[What the task requires] Would you return, word for word, the lines of the data below from the line with "- Free Gifts with Qualifying Orders" through the line with "Our Newest Collection", and no others?

[Data for processing]
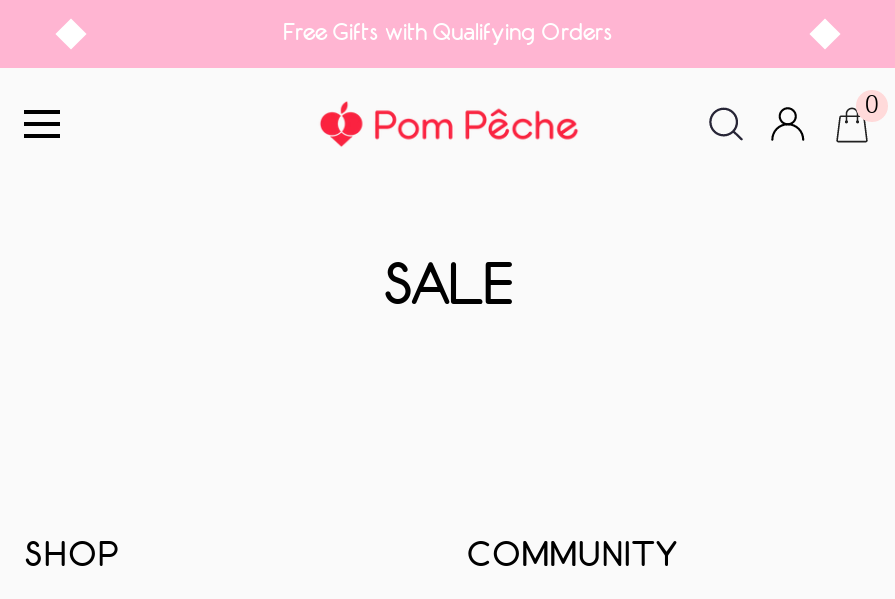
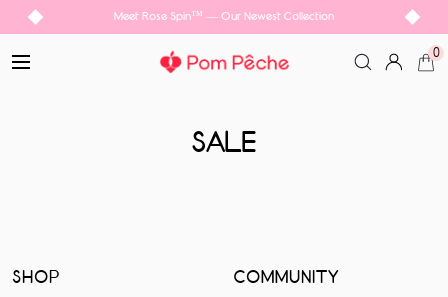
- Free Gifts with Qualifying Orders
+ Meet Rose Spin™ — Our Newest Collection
--
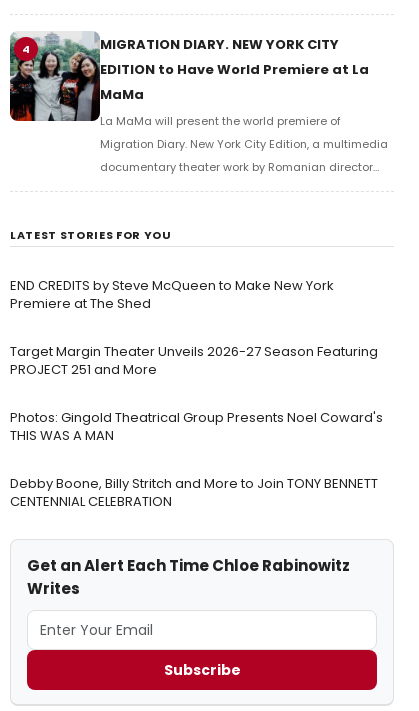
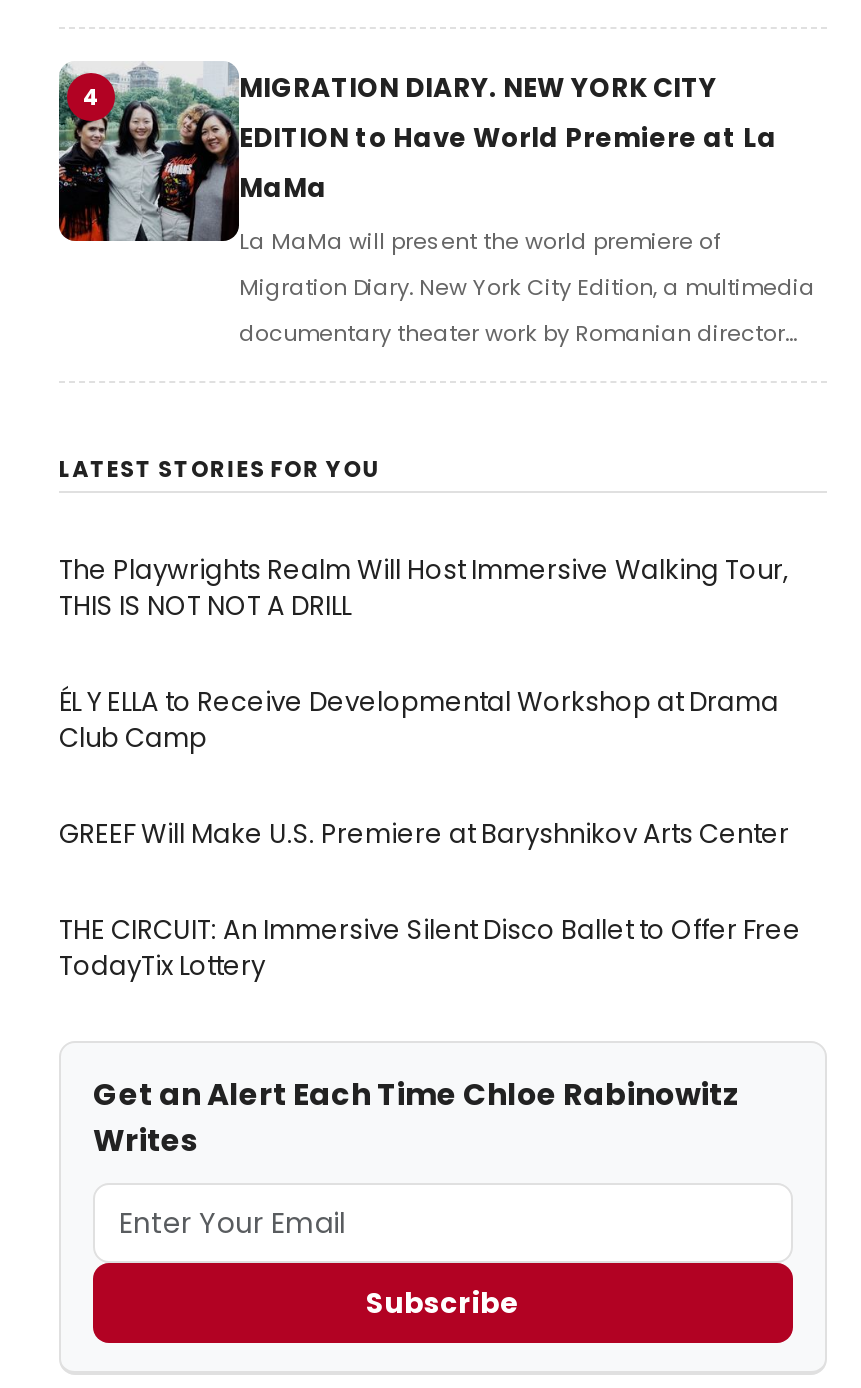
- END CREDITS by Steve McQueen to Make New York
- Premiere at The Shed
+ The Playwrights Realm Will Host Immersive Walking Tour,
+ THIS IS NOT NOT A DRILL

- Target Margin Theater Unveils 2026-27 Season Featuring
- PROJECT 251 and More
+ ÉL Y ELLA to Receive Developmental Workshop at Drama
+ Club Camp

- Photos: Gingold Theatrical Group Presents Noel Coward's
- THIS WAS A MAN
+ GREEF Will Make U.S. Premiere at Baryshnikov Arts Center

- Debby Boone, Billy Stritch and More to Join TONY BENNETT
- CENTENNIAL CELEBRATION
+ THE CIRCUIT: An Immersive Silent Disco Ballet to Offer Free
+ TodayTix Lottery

[Result]
- Free Gifts with Qualifying Orders
+ Meet Rose Spin™ — Our Newest Collection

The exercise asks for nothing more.